“Such is my love…”
--Song of Songs
5:16b
It is my wife’s birthday tomorrow and recently I found
myself thinking about our first “date.”
We went out to breakfast at Butera’s on Montrose and she had oatmeal
with currents and cream. I think I had the same—but with brown sugar and a
bagel and cream cheese and maybe a fried egg and some grits and fresh squeezed
orange juice and lots and lots of coffee. And we spent that entire day together.
We drove around talking and seeing things, stopping places. We may have gone to
the art museum. That part I can’t remember, but I remember the oatmeal. And I remember how for hours we were just
together, talking and sharing everything we loved and everything we hoped;
favorite movies, favorite books, favorite songs. Driving around Houston in my beat-up old Honda Civic wagon, with
the windows down. Bob Dylan or Merle Haggard blaring from the cassette player. I
loved that car. It was white with plenty of rust and no a/c. I called it Moby Honda! We Hermans have to stick together on these
things.
And she seemed to love it too.
At some point during the day, I took her over to meet some
friends—the Broadheads. I wanted them to meet her. I wanted her to meet them. I
wanted to share them all. I hadn’t said
anything to her yet, but I already knew I was in love. And I wanted everyone
else to know it too. “Such is my love…”
I think we stayed and had dinner with the Broadheads and
then I took her home. I think I held her
hand on the way home. In my memory, I nervously
took my hand from the stick shift and reached over and rested my hand on hers. Whether
I remember it accurately or not, it is a day I will never forget! We spent that entire day together giddily
eagerly sharing everything we had. There was never a lull in the conversation.

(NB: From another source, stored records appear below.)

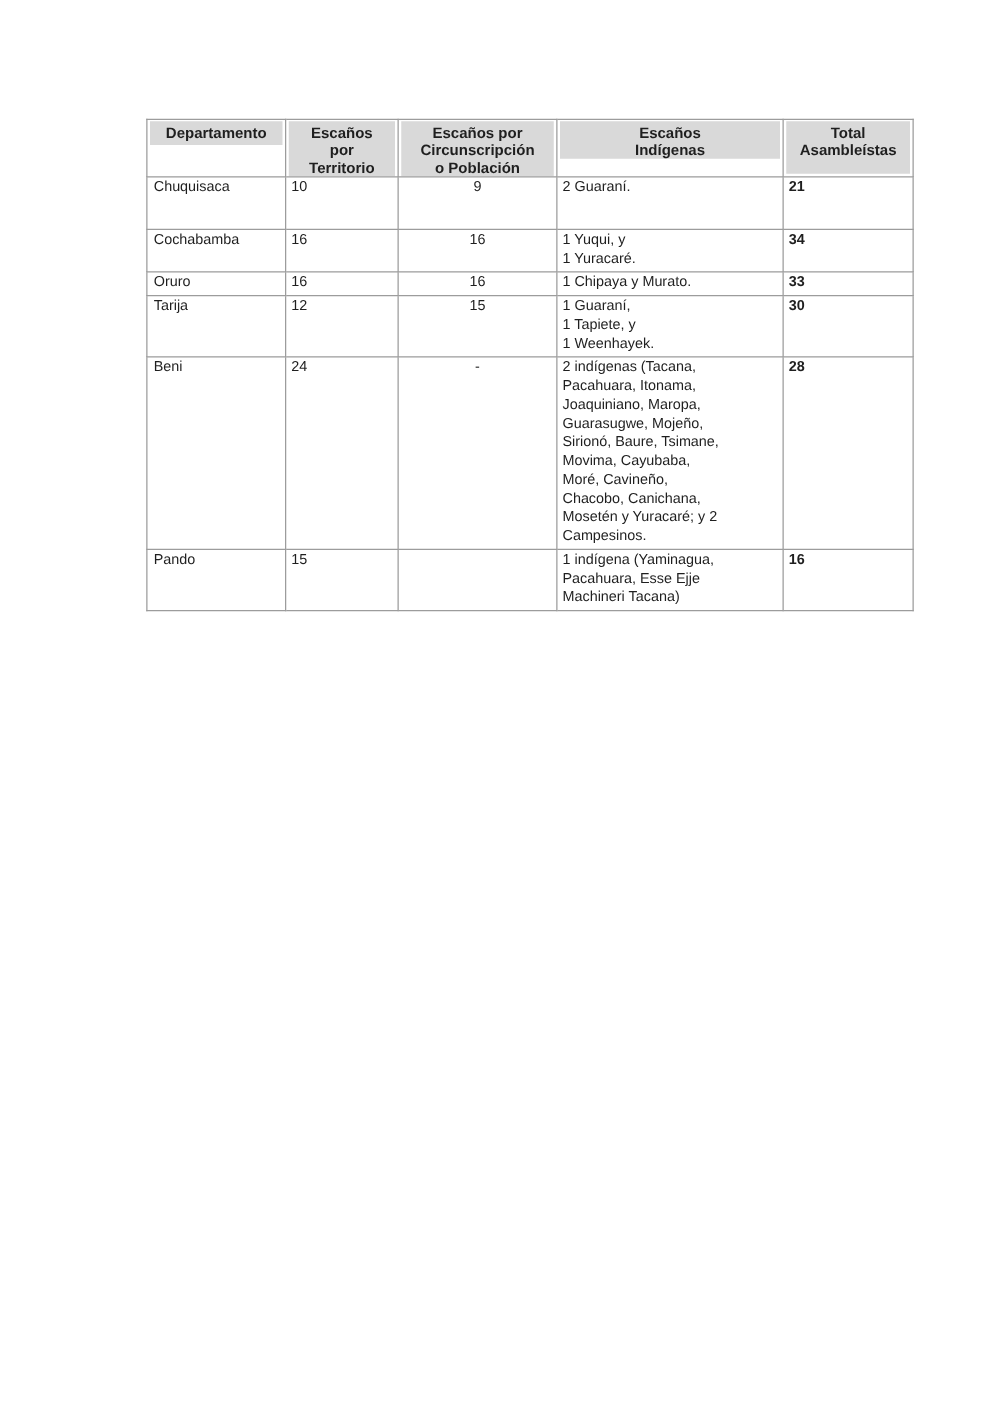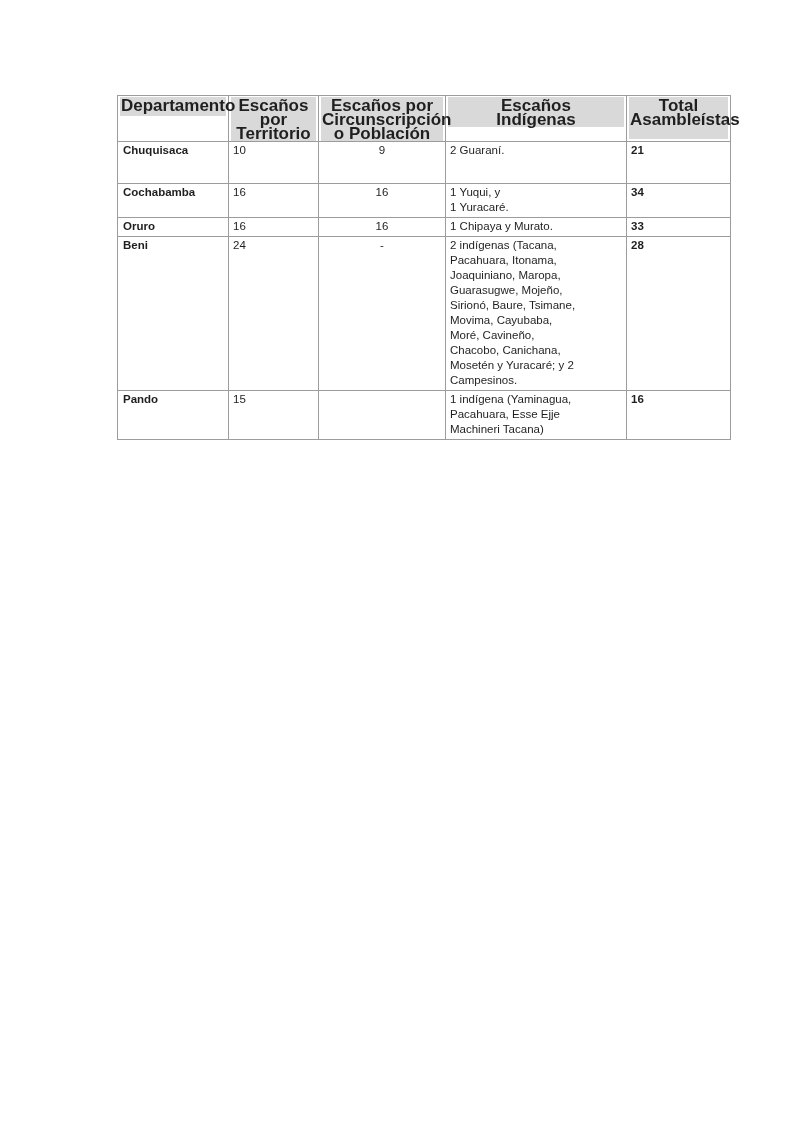--- a/index.html
+++ b/index.html
@@ -27,42 +27,42 @@
   table.seats th, table.seats td {
     border: 1px solid #9c9c9c;
     vertical-align: top;
   }
   
   thead th {
     height: 45px;
     padding: 0;
     border-bottom: 2px solid #3f3f3f;
     font-weight: bold;
-    font-size: 17px;
+    font-size: 12px;
     line-height: 14px;
     text-align: center;
     background: #ffffff;
   }
   thead th .shade {
     background: #d9d9d9;
     margin: 1px 2px 0 2px;
     padding: 2px 1px 0 1px;
     white-space: pre-line;
   }
   thead th.h-dept  .shade { min-height: 19px; }
   thead th.h-terr  .shade { min-height: 42px; }
   thead th.h-circ  .shade { min-height: 42px; }
   thead th.h-indig .shade { min-height: 30px; }
   thead th.h-total .shade { min-height: 42px; }
   
   tbody td {
     padding: 1px 4px 2px 4px;
     background: #ffffff;
   }
-  tbody td.c-dept  { text-align: left;  font-weight: bold; padding-left: 5px; }
+  tbody td.c-dept  { text-align: left;  font-weight: normal; padding-left: 5px; }
   tbody td.c-terr  { text-align: left; }
   tbody td.c-circ  { text-align: center; }
   tbody td.c-indig { text-align: left; white-space: pre-line; }
   tbody td.c-total { font-weight: bold; }
   tbody tr.row-tall { height: 42px; }
 </style>
 </head>
 <body>
 
 <div class="page">
@@ -116,20 +116,29 @@
           <td class="c-total">34</td>
         </tr>
         <tr>
           <td class="c-dept">Oruro</td>
           <td class="c-terr">16</td>
           <td class="c-circ">16</td>
           <td class="c-indig">1 Chipaya y Murato.</td>
           <td class="c-total">33</td>
         </tr>
         <tr>
+          <td class="c-dept">Tarija</td>
+          <td class="c-terr">12</td>
+          <td class="c-circ">15</td>
+          <td class="c-indig">1 Guaraní,
+1 Tapiete, y
+1 Weenhayek.</td>
+          <td class="c-total">30</td>
+        </tr>
+        <tr>
           <td class="c-dept">Beni</td>
           <td class="c-terr">24</td>
           <td class="c-circ">-</td>
           <td class="c-indig">2 indígenas (Tacana,
 Pacahuara, Itonama,
 Joaquiniano, Maropa,
 Guarasugwe, Mojeño,
 Sirionó, Baure, Tsimane,
 Movima, Cayubaba,
 Moré, Cavineño,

Our talk overflowed, the way people in love do. Starting and stopping sentences
as ideas and words popped into our heads, eagerly agreeing and offering glimpses
of the lives we had lived and the people we hoped to be. Pointing out places we
remembered, places we loved, places and memories we wanted to give to one
another. I am almost positive there was a stop at a bookstore somewhere in that magical day (maybe Brentano's or Books, Inc. or Brazos), that wonderful never ending date. Sure there may have been
mistakes and momentary lapses of harmony but we were so ready to forgive
because we were so ready to love. I’ve
been thinking about that, too.
As I read my way through the prophets, I find myself again
and again coming upon images of God’s love, His passionate love, His endless ever
renewing love for His people! And I
think, perhaps such is my love for Lynne, my beautiful wife of 31 years. And perhaps that memory of that first never-ending
date, is a kind of icon of God’s overflowing boundless love for us. “Such is my love…” God’s
love for us is like that feeling you had on that first date, the first time you
held hands with the person you love most in the world, the first time you
shared a coke, or offered her your last onion ring, or the last bite of your bagel.

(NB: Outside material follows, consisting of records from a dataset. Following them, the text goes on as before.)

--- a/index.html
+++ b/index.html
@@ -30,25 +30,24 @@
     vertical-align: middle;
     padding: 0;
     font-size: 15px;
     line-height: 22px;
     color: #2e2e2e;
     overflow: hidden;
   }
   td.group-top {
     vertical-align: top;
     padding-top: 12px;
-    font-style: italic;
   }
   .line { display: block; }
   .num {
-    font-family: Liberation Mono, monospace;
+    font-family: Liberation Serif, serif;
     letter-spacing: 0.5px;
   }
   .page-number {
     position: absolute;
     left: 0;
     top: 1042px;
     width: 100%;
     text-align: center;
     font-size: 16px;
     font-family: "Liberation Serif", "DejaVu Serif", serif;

That first time when you knew you were in love.
The look in your eyes as you gazed into hers… Is it possible, that is
how God looks at us? Is it possible that creation, is God’s way of sharing
everything He can with us, everything He loves, all His favorites? (That could explain Bob Dylan winning a Nobel
Prize…)
Anyway, take a moment and see what you can remember about
that first date, that never-ending first date. Maybe you want to make time to sit down with your beloved and remember it together with a root beer float and two straws.

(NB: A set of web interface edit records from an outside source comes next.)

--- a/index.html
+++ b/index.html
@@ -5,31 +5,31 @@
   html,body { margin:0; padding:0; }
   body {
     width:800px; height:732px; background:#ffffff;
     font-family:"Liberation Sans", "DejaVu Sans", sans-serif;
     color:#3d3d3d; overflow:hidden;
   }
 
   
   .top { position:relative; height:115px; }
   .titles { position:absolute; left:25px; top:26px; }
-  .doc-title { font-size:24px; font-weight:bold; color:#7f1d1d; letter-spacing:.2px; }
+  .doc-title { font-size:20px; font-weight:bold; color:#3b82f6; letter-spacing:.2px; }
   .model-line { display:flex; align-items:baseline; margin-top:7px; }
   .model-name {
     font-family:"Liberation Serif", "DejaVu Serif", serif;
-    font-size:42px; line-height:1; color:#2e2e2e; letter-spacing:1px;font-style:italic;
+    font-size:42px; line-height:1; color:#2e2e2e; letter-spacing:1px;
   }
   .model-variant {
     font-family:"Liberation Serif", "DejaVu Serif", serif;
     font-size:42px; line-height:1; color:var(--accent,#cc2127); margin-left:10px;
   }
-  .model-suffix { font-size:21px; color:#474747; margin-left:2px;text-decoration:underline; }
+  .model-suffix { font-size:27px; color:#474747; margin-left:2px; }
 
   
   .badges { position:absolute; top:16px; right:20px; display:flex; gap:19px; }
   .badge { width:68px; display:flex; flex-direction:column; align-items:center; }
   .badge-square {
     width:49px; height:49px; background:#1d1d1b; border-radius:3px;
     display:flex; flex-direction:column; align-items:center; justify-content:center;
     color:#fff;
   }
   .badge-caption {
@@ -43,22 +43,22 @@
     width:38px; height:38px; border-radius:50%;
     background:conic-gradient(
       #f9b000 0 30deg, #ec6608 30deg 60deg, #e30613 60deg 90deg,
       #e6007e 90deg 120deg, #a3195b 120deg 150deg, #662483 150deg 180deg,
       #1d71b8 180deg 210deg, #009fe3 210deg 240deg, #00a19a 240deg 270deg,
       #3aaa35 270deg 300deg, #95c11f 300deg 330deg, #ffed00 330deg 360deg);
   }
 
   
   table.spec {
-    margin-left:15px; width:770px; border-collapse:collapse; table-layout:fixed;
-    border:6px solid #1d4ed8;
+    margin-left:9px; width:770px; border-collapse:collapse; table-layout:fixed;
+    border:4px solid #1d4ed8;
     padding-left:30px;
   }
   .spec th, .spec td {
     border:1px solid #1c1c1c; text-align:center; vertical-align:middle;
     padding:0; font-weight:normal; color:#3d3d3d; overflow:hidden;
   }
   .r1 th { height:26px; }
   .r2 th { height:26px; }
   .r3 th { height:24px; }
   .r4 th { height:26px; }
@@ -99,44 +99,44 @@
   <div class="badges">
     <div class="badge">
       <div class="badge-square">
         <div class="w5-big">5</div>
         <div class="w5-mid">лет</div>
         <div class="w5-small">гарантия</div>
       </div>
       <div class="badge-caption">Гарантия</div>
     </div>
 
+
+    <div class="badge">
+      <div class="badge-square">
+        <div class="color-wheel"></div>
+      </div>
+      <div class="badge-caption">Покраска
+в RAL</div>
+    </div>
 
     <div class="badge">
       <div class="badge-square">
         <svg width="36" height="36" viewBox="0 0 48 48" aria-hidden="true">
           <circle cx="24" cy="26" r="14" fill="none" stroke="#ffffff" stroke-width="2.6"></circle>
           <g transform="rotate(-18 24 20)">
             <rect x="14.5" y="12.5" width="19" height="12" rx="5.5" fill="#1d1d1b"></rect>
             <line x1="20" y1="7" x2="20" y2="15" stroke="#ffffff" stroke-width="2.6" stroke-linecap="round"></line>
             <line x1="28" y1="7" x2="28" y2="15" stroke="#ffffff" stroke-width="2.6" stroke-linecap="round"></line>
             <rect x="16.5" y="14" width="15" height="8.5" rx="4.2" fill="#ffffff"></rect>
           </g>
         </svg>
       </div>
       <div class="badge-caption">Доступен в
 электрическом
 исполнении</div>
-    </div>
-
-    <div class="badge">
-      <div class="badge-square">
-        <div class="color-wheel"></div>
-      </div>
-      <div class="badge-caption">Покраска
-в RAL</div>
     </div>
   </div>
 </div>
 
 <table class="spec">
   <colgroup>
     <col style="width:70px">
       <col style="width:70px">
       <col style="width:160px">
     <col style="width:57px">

Holding hands, side by side. Or go for a drive and listen to a favorite album: Bob Dylan, Joni Mitchell, Louis Armstrong, Loretta Lynne... And when you are done,
thank the Lord for your love, because it too is a gift. A gift you were given
to share. A reflection of His own... His overflowing love for all of us. And I am so grateful it is.
Happy Birthday Linus.
Thinking about that old Honda with no a/c, I am wondering if it even had a cassette player. I know at one point I drove around with a battery powered tape recorder and listening to tapes through that. I may have only had an AM radio in that car.